**ASSIGNMENT**
Restate all the lines below word for word, but omit the pictures.
* * * * * * * * *
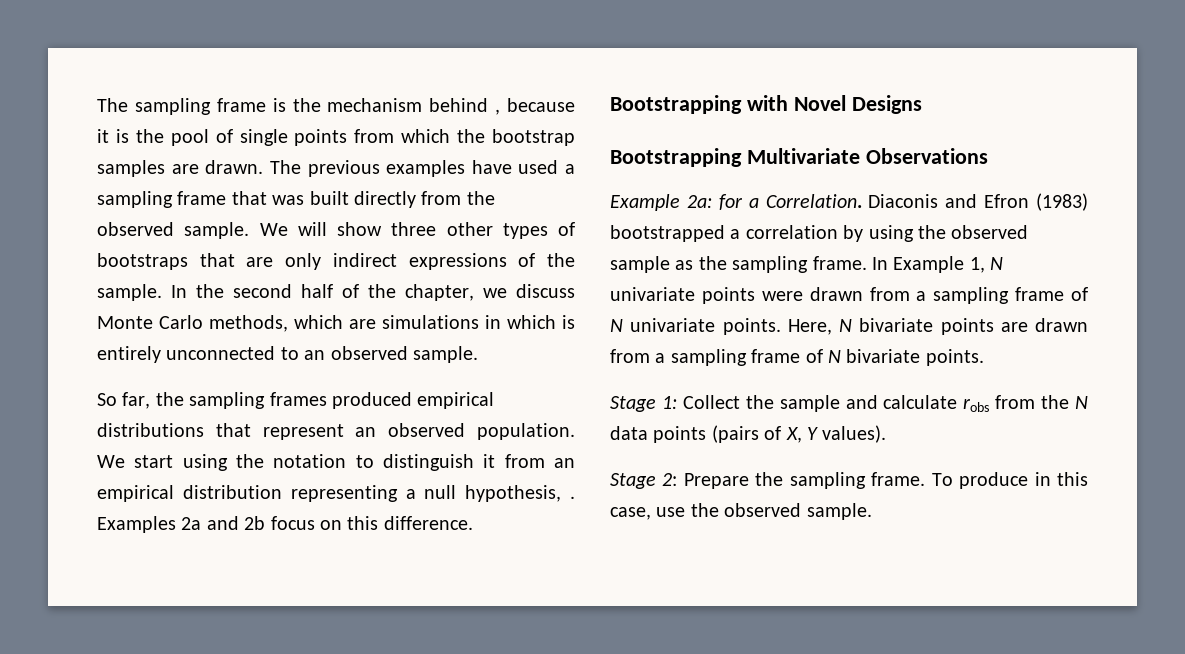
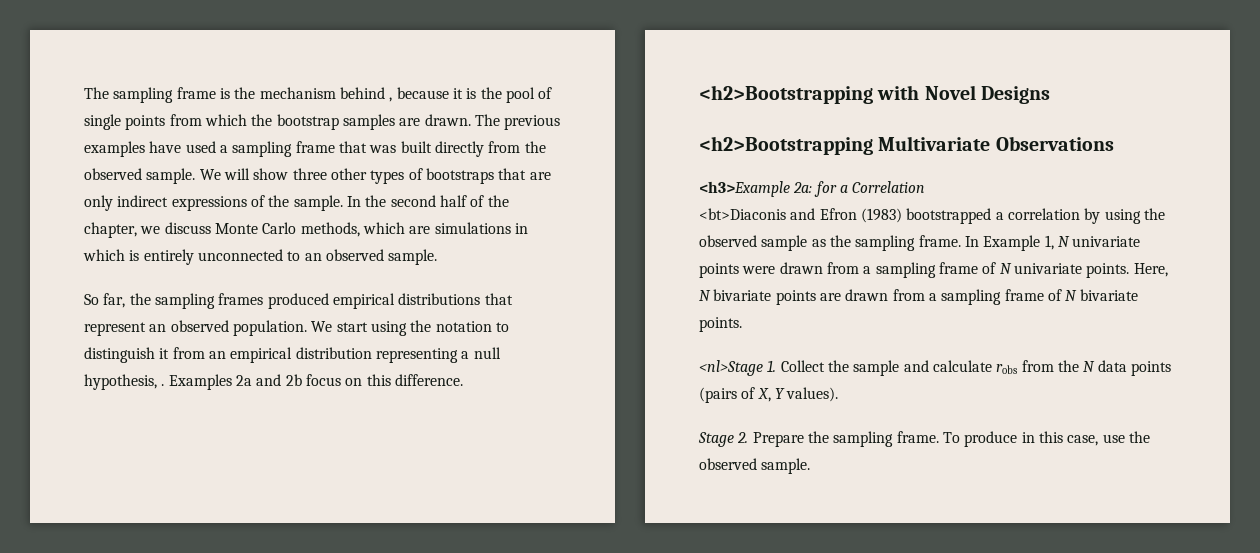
- Bootstrapping with Novel Designs
+ <h2>Bootstrapping with Novel Designs
- Bootstrapping Multivariate Observations
+ <h2>Bootstrapping Multivariate Observations
- Example 2a: for a Correlation. Diaconis and Efron (1983) bootstrapped a correlation by using the observed sample as the sampling frame.
+ <h3>Example 2a: for a Correlation
+ <bt>Diaconis and Efron (1983) bootstrapped a correlation by using the observed sample as the sampling frame.
- Stage 1: Collect the sample and calculate robs from the N data points (pairs of X, Y values).
+ <nl>Stage 1. Collect the sample and calculate robs from the N data points (pairs of X, Y values).
- Stage 2: Prepare the sampling frame.
+ Stage 2. Prepare the sampling frame.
* * * * * * * * *
**RESULT OF THIS EXERCISE**
- Bootstrapping with Novel Designs
+ <h2>Bootstrapping with Novel Designs
- Bootstrapping Multivariate Observations
+ <h2>Bootstrapping Multivariate Observations
- Example 2a: for a Correlation. Diaconis and Efron (1983) bootstrapped a correlation by using the observed sample as the sampling frame.
+ <h3>Example 2a: for a Correlation
+ <bt>Diaconis and Efron (1983) bootstrapped a correlation by using the observed sample as the sampling frame.
- Stage 1: Collect the sample and calculate robs from the N data points (pairs of X, Y values).
+ <nl>Stage 1. Collect the sample and calculate robs from the N data points (pairs of X, Y values).
- Stage 2: Prepare the sampling frame.
+ Stage 2. Prepare the sampling frame.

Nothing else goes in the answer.